* ACTIVITY *
Wherever a line in the data holds the word "licensing", pull that line out.

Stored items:

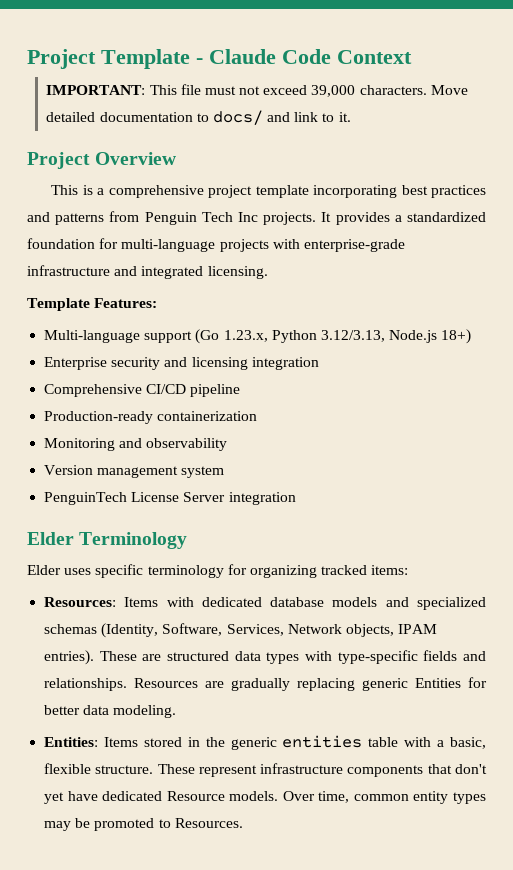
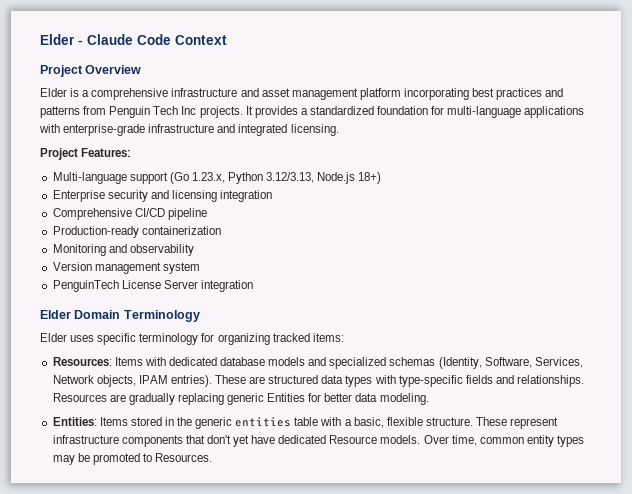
- Project Template - Claude Code Context
+ Elder - Claude Code Context
- IMPORTANT: This file must not exceed 39,000 characters. Move detailed documentation to docs/ and link to it.
- This is a comprehensive project template incorporating best practices and patterns from Penguin Tech Inc projects.
+ Elder is a comprehensive infrastructure and asset management platform incorporating best practices and patterns from Penguin Tech Inc projects.
- It provides a standardized foundation for multi-language projects with enterprise-grade infrastructure and integrated licensing.
+ It provides a standardized foundation for multi-language applications with enterprise-grade infrastructure and integrated licensing.
- Template Features:
+ Project Features:
- Elder Terminology
+ Elder Domain Terminology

* EXPECTED OUTPUT *
- It provides a standardized foundation for multi-language projects with enterprise-grade infrastructure and integrated licensing.
+ It provides a standardized foundation for multi-language applications with enterprise-grade infrastructure and integrated licensing.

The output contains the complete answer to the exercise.